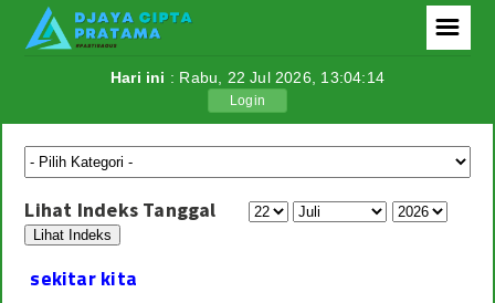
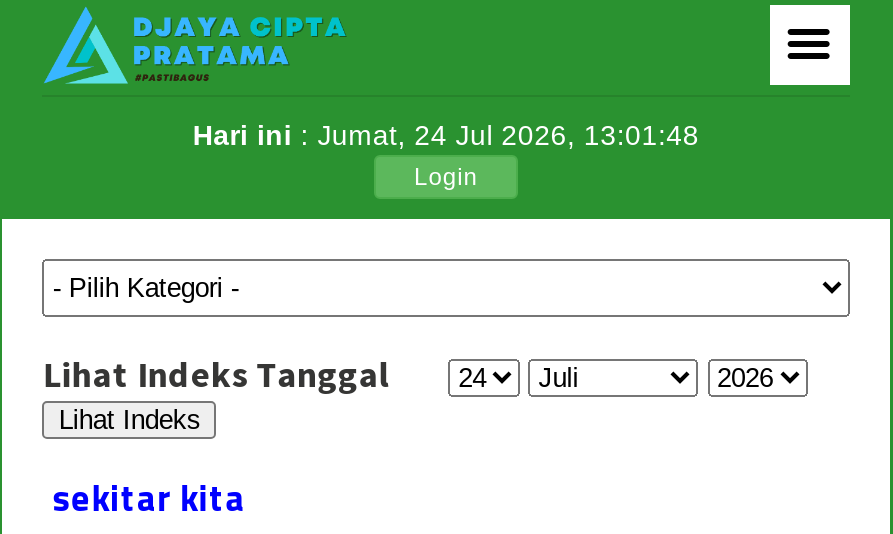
[110,69,385,86] Hari ini: Rabu, 22 Jul 2026, 13:04:14 -> [193,119,699,151] Hari ini: Jumat, 24 Jul 2026, 13:01:48

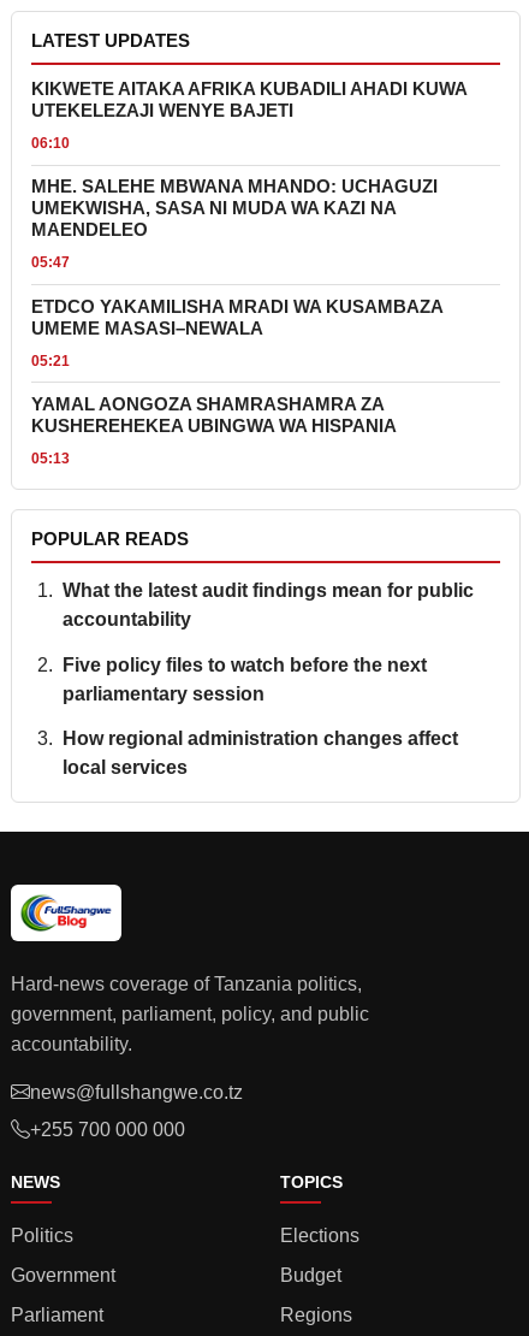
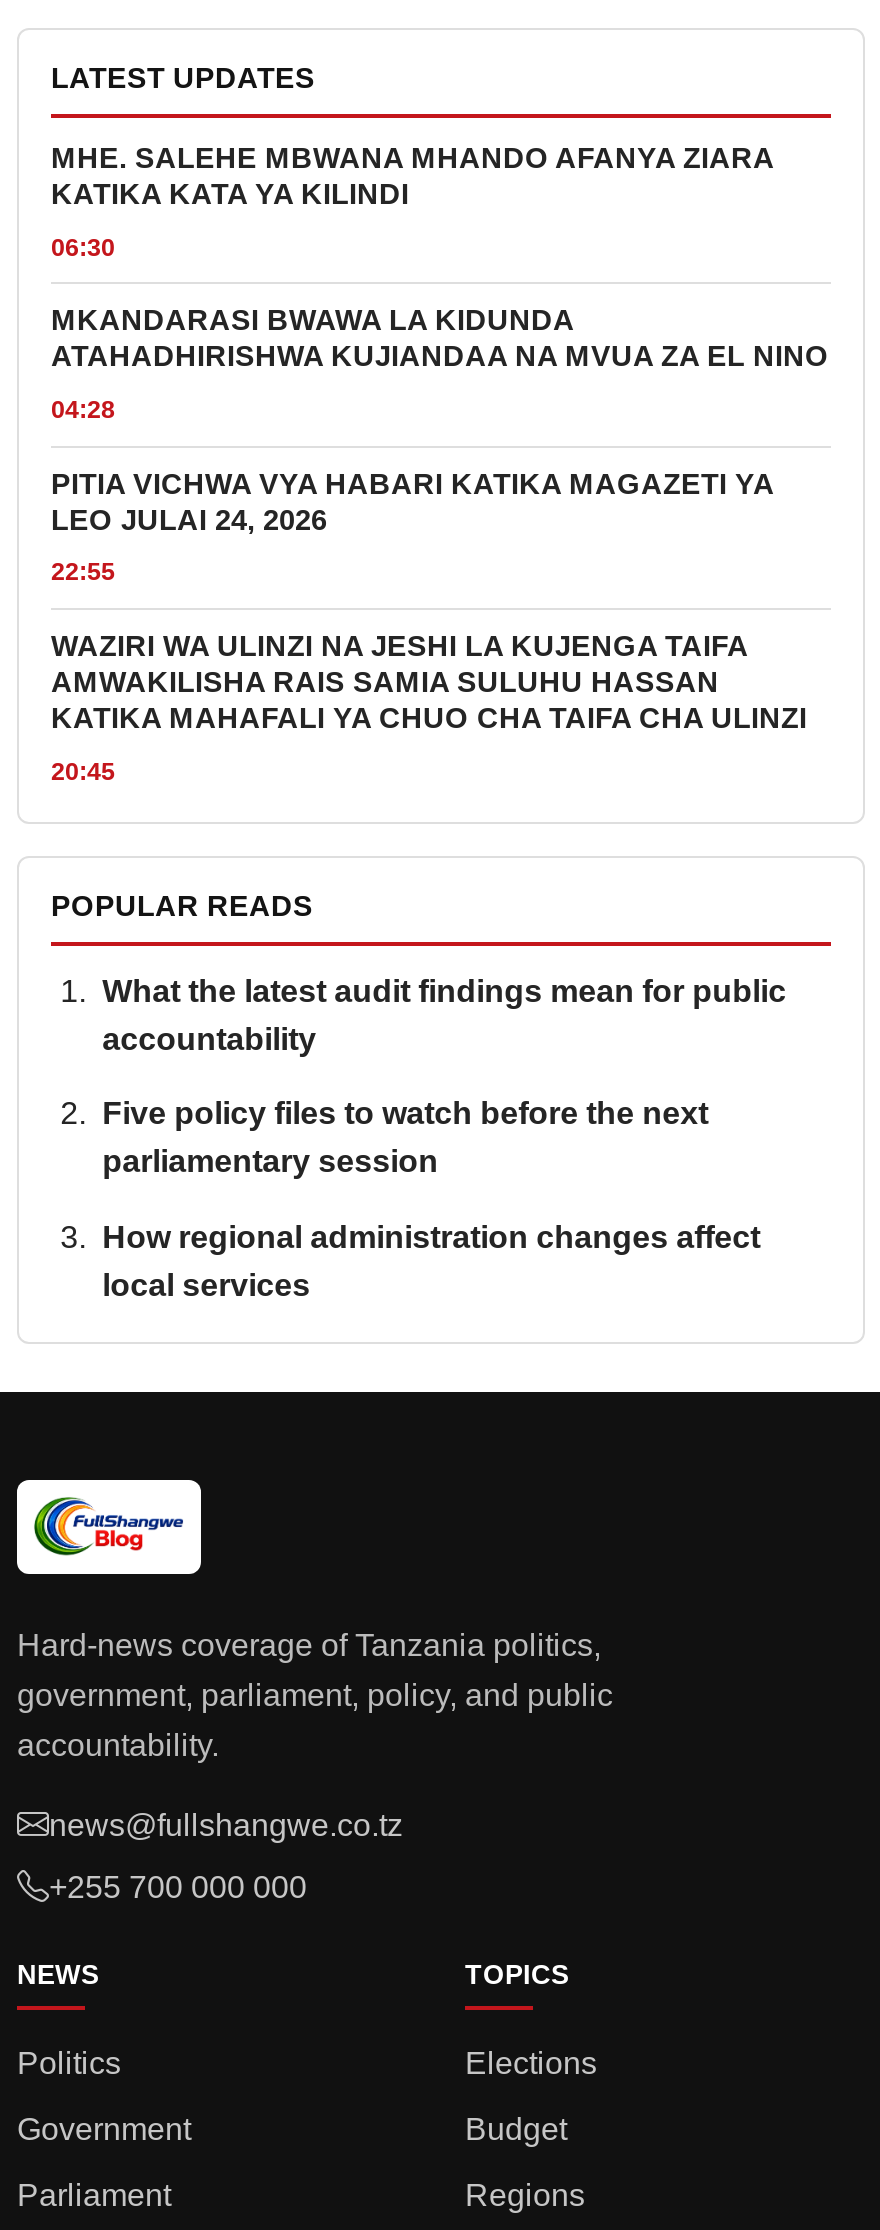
[31,79,466,120] KIKWETE AITAKA AFRIKA KUBADILI AHADI KUWA | UTEKELEZAJI WENYE BAJETI -> [51,142,773,210] MHE. SALEHE MBWANA MHANDO AFANYA ZIARA | KATIKA KATA YA KILINDI
[31,135,70,151] 06:10 -> [51,234,115,262] 06:30
[31,177,438,240] MHE. SALEHE MBWANA MHANDO: UCHAGUZI | UMEKWISHA, SASA NI MUDA WA KAZI NA | MAENDELEO -> [51,305,829,373] MKANDARASI BWAWA LA KIDUNDA | ATAHADHIRISHWA KUJIANDAA NA MVUA ZA EL NINO
[31,254,70,271] 05:47 -> [51,396,115,424] 04:28
[31,297,442,338] ETDCO YAKAMILISHA MRADI WA KUSAMBAZA | UMEME MASASI–NEWALA -> [51,468,773,536] PITIA VICHWA VYA HABARI KATIKA MAGAZETI YA | LEO JULAI 24, 2026
[31,352,70,369] 05:21 -> [51,559,115,587] 22:55
[31,395,397,436] YAMAL AONGOZA SHAMRASHAMRA ZA | KUSHEREHEKEA UBINGWA WA HISPANIA -> [51,630,807,734] WAZIRI WA ULINZI NA JESHI LA KUJENGA TAIFA | AMWAKILISHA RAIS SAMIA SULUHU HASSAN | KATIKA MAHAFALI YA CHUO CHA TAIFA CHA ULINZI
[31,450,70,467] 05:13 -> [51,758,115,786] 20:45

● What is expected: Without the pictures, repeat every record above exactly as written.

● Solved exercise:
[110,69,385,86] Hari ini: Rabu, 22 Jul 2026, 13:04:14 -> [193,119,699,151] Hari ini: Jumat, 24 Jul 2026, 13:01:48

[31,79,466,120] KIKWETE AITAKA AFRIKA KUBADILI AHADI KUWA | UTEKELEZAJI WENYE BAJETI -> [51,142,773,210] MHE. SALEHE MBWANA MHANDO AFANYA ZIARA | KATIKA KATA YA KILINDI
[31,135,70,151] 06:10 -> [51,234,115,262] 06:30
[31,177,438,240] MHE. SALEHE MBWANA MHANDO: UCHAGUZI | UMEKWISHA, SASA NI MUDA WA KAZI NA | MAENDELEO -> [51,305,829,373] MKANDARASI BWAWA LA KIDUNDA | ATAHADHIRISHWA KUJIANDAA NA MVUA ZA EL NINO
[31,254,70,271] 05:47 -> [51,396,115,424] 04:28
[31,297,442,338] ETDCO YAKAMILISHA MRADI WA KUSAMBAZA | UMEME MASASI–NEWALA -> [51,468,773,536] PITIA VICHWA VYA HABARI KATIKA MAGAZETI YA | LEO JULAI 24, 2026
[31,352,70,369] 05:21 -> [51,559,115,587] 22:55
[31,395,397,436] YAMAL AONGOZA SHAMRASHAMRA ZA | KUSHEREHEKEA UBINGWA WA HISPANIA -> [51,630,807,734] WAZIRI WA ULINZI NA JESHI LA KUJENGA TAIFA | AMWAKILISHA RAIS SAMIA SULUHU HASSAN | KATIKA MAHAFALI YA CHUO CHA TAIFA CHA ULINZI
[31,450,70,467] 05:13 -> [51,758,115,786] 20:45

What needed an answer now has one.